● **Work to complete**
Nothing before the line containing "- Coming Soon: iOS, Android, Web" belongs in the answer; quote that line and all lines after it through the end of the material, word for word.

○ ○ ○ ○ ○ ○ ○

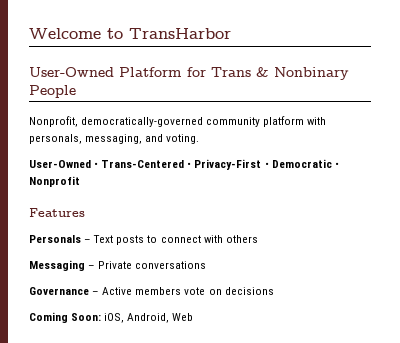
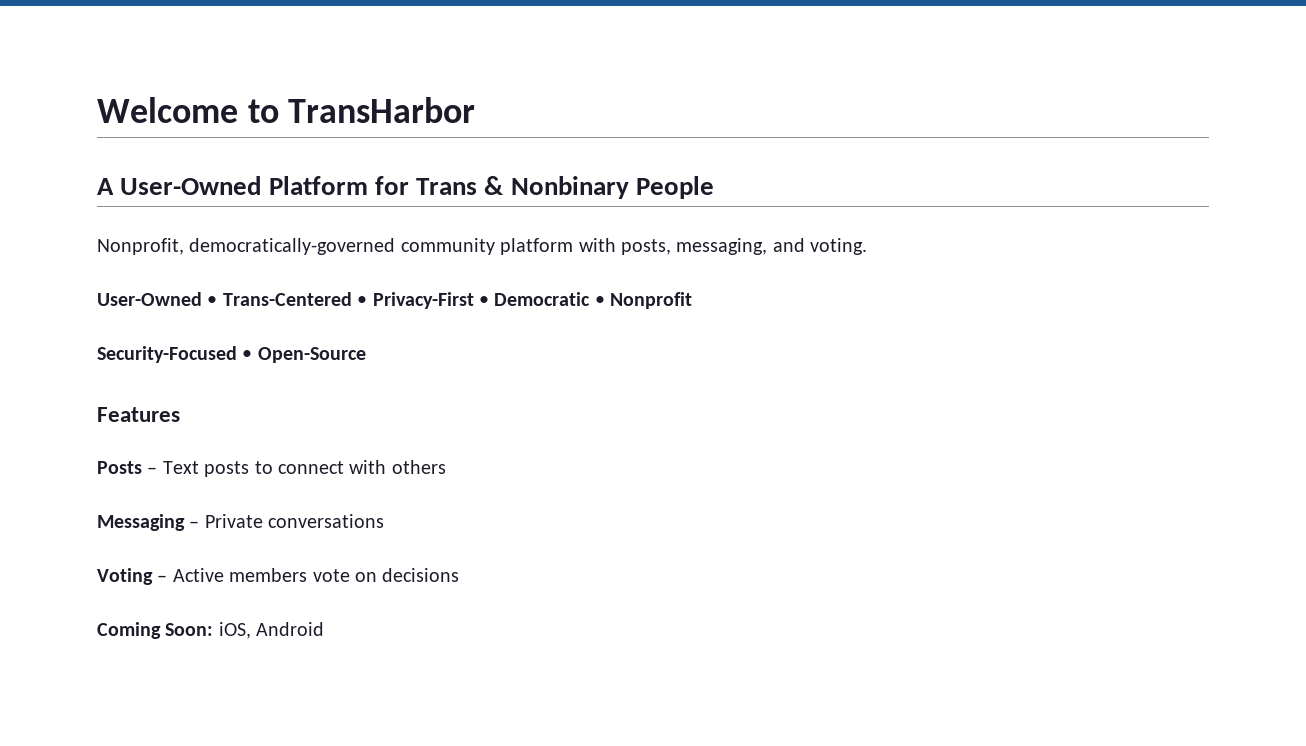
- User-Owned Platform for Trans & Nonbinary People
+ A User-Owned Platform for Trans & Nonbinary People
- Nonprofit, democratically-governed community platform with personals, messaging, and voting.
+ Nonprofit, democratically-governed community platform with posts, messaging, and voting.
+ Security-Focused • Open-Source
- Personals – Text posts to connect with others
+ Posts – Text posts to connect with others
- Governance – Active members vote on decisions
+ Voting – Active members vote on decisions
- Coming Soon: iOS, Android, Web
+ Coming Soon: iOS, Android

○ ○ ○ ○ ○ ○ ○

● **Solved exercise**
- Coming Soon: iOS, Android, Web
+ Coming Soon: iOS, Android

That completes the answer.